上杉鷹山のこの言葉を、東洋の魔女と呼ばれた日本女子バレーボールチームを、東京オリンピックで金メダルへと導いた、大松監督は、好んで使い、著書のタイトルとしました。半世紀前、大変なベストセラーとなった本です。
 
 戦後の焼け野原の中から、日本人は、敢然と立ちあがりました。東京オリンピックを成功させ、日本は世界の中心で活躍できると、自信を取り戻しつつあった時代。大松監督の気迫に満ちた言葉は、当時の日本人たちの心を大いに奮い立たせたに違いありません。
 
 そして、先人たちは、高度経済成長を成し遂げ、日本は世界に冠たる国となりました。当時の日本人に出来て、今の日本人に出来ない訳はありません。
 
国民の皆様とともに、日本を、再び、世界の中心で輝く国としていく。その決意を、新年にあたって、新たにしております。
 
 最後に、国民の皆様の一層の御理解と御支援をお願い申し上げるとともに、本年が、皆様一人ひとりにとって、実り多き素晴らしい一年となりますよう、心よりお祈り申し上げます。
 
平成27年1月1日
 内閣総理大臣 安倍晋三
 
 
今さら「なせば成る」という言葉を持ち出したのにはあきれます(省略した前半にも「改革断行の一年」「アベノミクスをさらに進化」「成長戦略を果断に実行」といった抽象的な言葉しかありません)
 
安倍首相はまた、経済団体の新年祝賀パーティでこんなことも言っています。
  
安倍首相「楽観主義が必要」=ゴルフ成績引き合いに
 「私たちが必要としているのは楽観主義だ。きょうよりあす、今年より来年、間違いなく良くなっていく日本をつくっていきたい」。安倍晋三首相は6日、経済3団体共催の新年祝賀パーティーで、年始の2回のゴルフでスコアが好転したことを引き合いに、楽観主義の意義を説いてみせた。

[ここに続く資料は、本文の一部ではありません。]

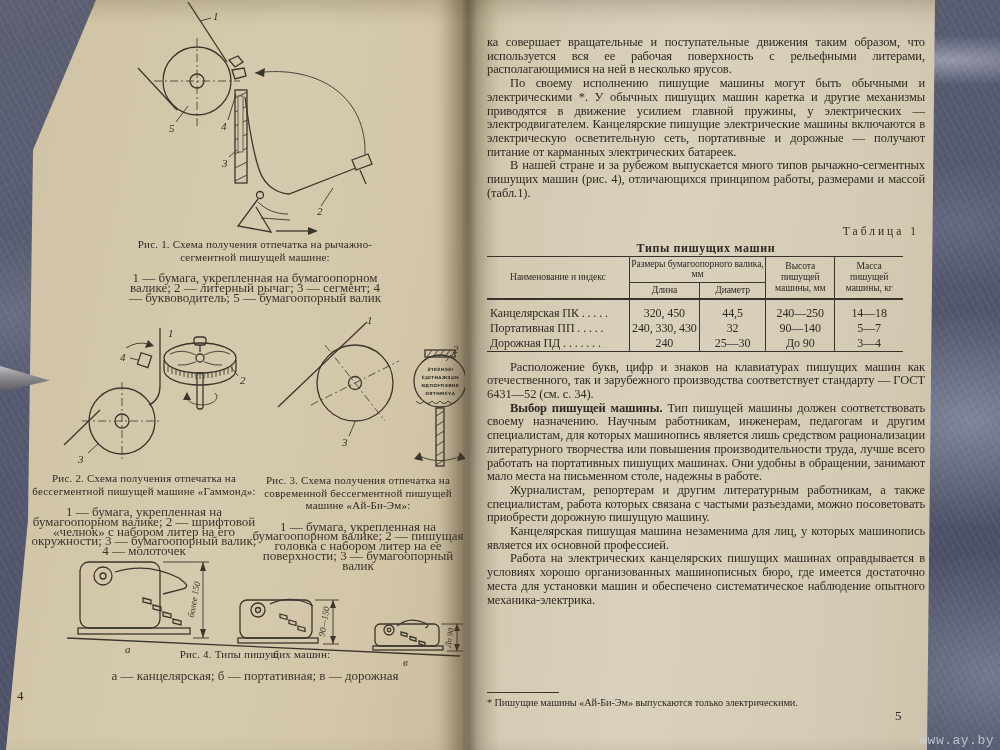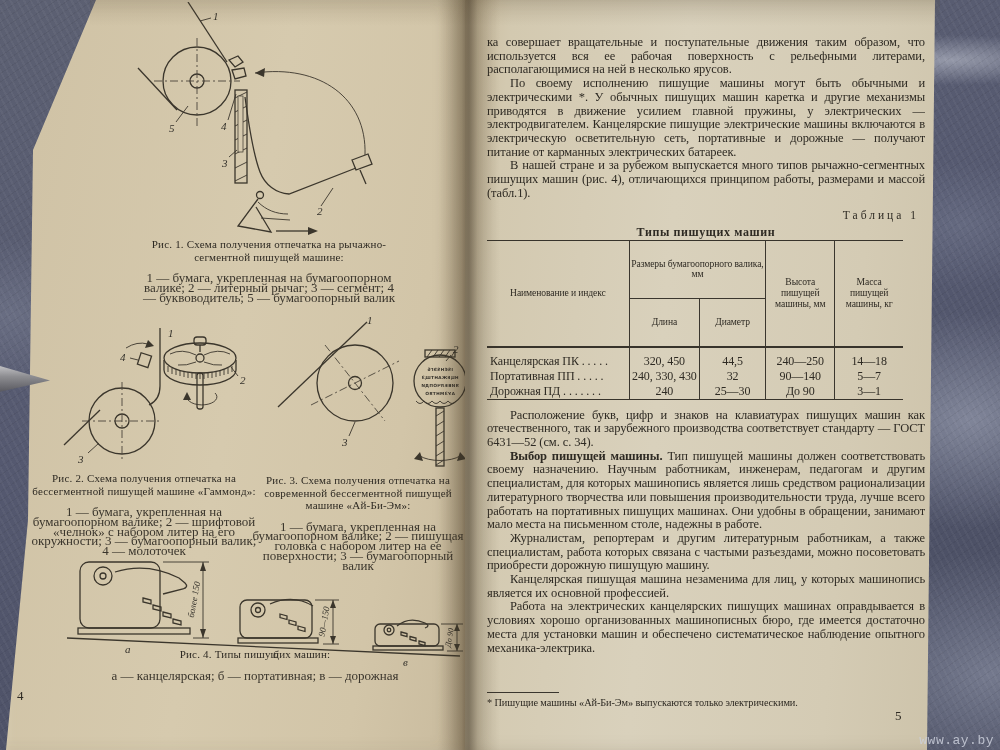--- a/index.html
+++ b/index.html
@@ -53,7 +53,7 @@
     font-size:12.5px;line-height:13.7px;text-align:justify;letter-spacing:-.1px;}
   .textcol p{margin:0;text-indent:23px;}
   .textcol p.noind{text-indent:0;}
-  .t-tag{text-align:right;font-size:11.5px;letter-spacing:3px;margin:9px 6px 3px 0;}
+  .t-tag{text-align:right;font-size:11.5px;letter-spacing:3px;margin:25px 6px 3px 0;}
   .t-title{text-align:center;font-weight:bold;font-size:12px;letter-spacing:.6px;}
   table.spec{border-collapse:collapse;width:416px;margin:0 0 9px 0;table-layout:fixed;
     border-top:1.8px solid #37332b;border-bottom:1.8px solid #37332b;}

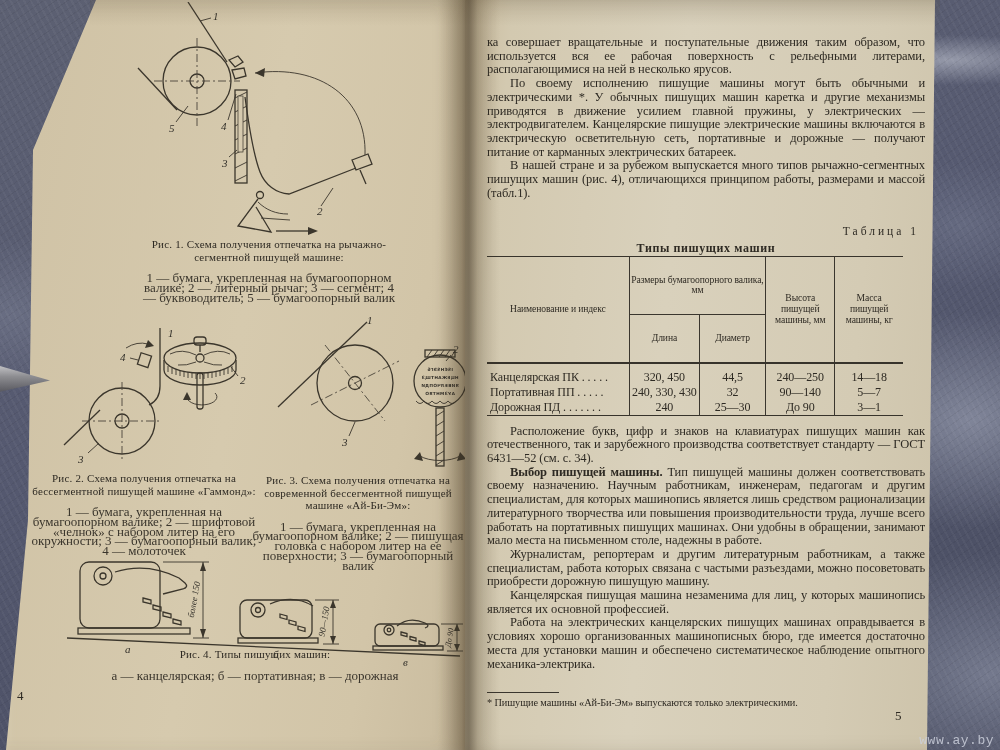--- a/index.html
+++ b/index.html
@@ -110,7 +110,7 @@
       <line class="thin" x1="213" y1="204" x2="225" y2="186"></line>
     </svg>
 
-    <div class="cap" style="left:138px;top:238px;width:262px;">
+    <div class="cap" style="left:124px;top:238px;width:262px;">
       <div class="t">Рис. 1. Схема получения отпечатка на рычажно-сегментной пишущей машине:</div>
       <div class="lg">1 — бумага, укрепленная на бумагоопорном валике; 2 — литерный рычаг; 3 — сегмент; 4 — буквоводитель; 5 — бумагоопорный валик</div>
     </div>

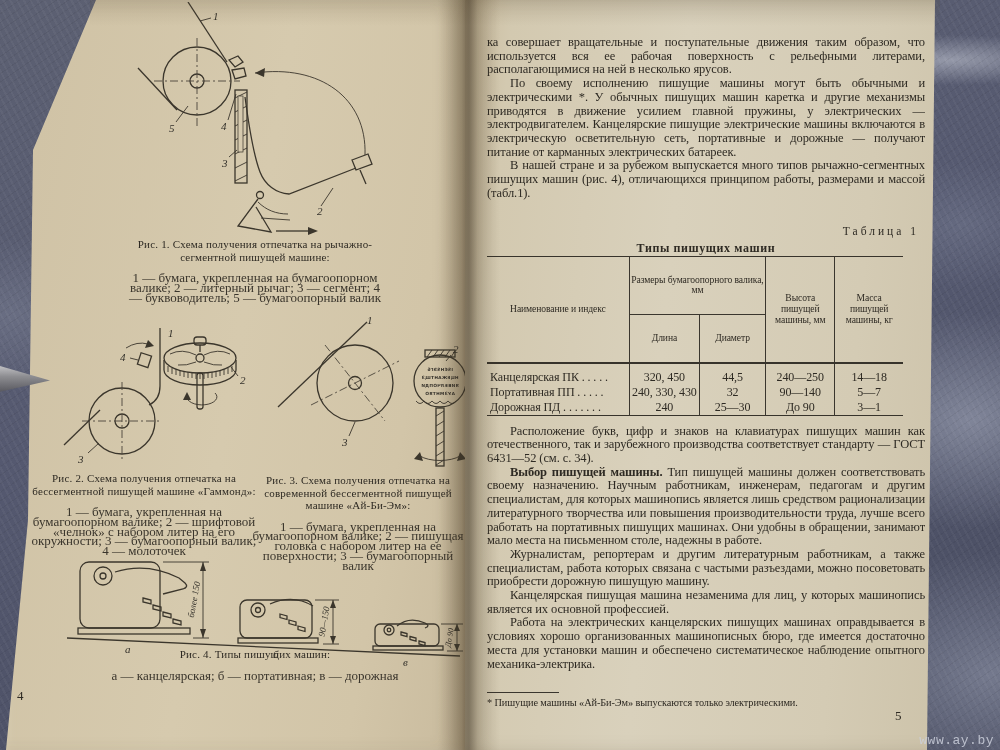--- a/index.html
+++ b/index.html
@@ -57,7 +57,7 @@
   .t-title{text-align:center;font-weight:bold;font-size:12px;letter-spacing:.6px;}
   table.spec{border-collapse:collapse;width:416px;margin:0 0 9px 0;table-layout:fixed;
     border-top:1.8px solid #37332b;border-bottom:1.8px solid #37332b;}
-  table.spec th{font-weight:normal;font-size:9.6px;line-height:10.6px;text-align:center;vertical-align:middle;padding:18px 1px;}
+  table.spec th{font-weight:normal;font-size:9.6px;line-height:10.6px;text-align:center;vertical-align:middle;padding:2px 1px;}
   table.spec td{font-size:12px;line-height:13px;text-align:center;vertical-align:top;padding:1px 2px;}
   table.spec td.nm{text-align:left;padding-left:3px;}
   table.spec .vl{border-left:1.2px solid #3a362e;}

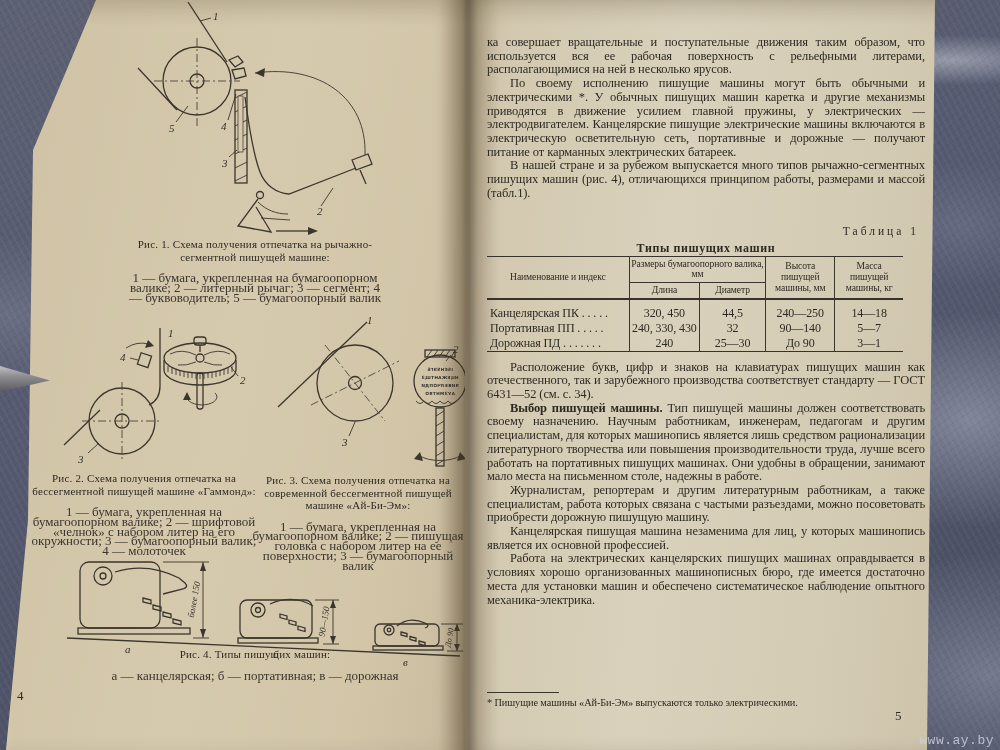--- a/index.html
+++ b/index.html
@@ -285,7 +285,7 @@
             <td class="vl">240</td>
             <td class="vl">25—30</td>
             <td class="vl">До 90</td>
-            <td class="vl">3—1</td>
+            <td class="vl">3—4</td>
           </tr>
         </tbody>
       </table>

  首相は3日に経団連の榊原定征会長らと、4日は富士フイルムホールディングスの古森重隆会長夫妻らとゴルフを楽しんだ。自身のスコアについて、首相は「(初日は)すごく立派ではなかったが、(2日目は)2打改善した。『たった2打』と考えずに、たった1日で2打も改善したと思うことが今年のテーマではないか」と話し、会場の笑いを誘っていた。
  
こういう精神主義が持ち出されるのは、現実がうまくいっていないときです。日本軍がアメリカ軍に戦力的に対抗できなくなるとどんどん精神主義に傾斜していったのがいい例です。
 
安倍首相や麻生大臣の言葉を見ると、ご本人たちも(半ば無意識に)アベノミクスがだめだと自覚しているようです。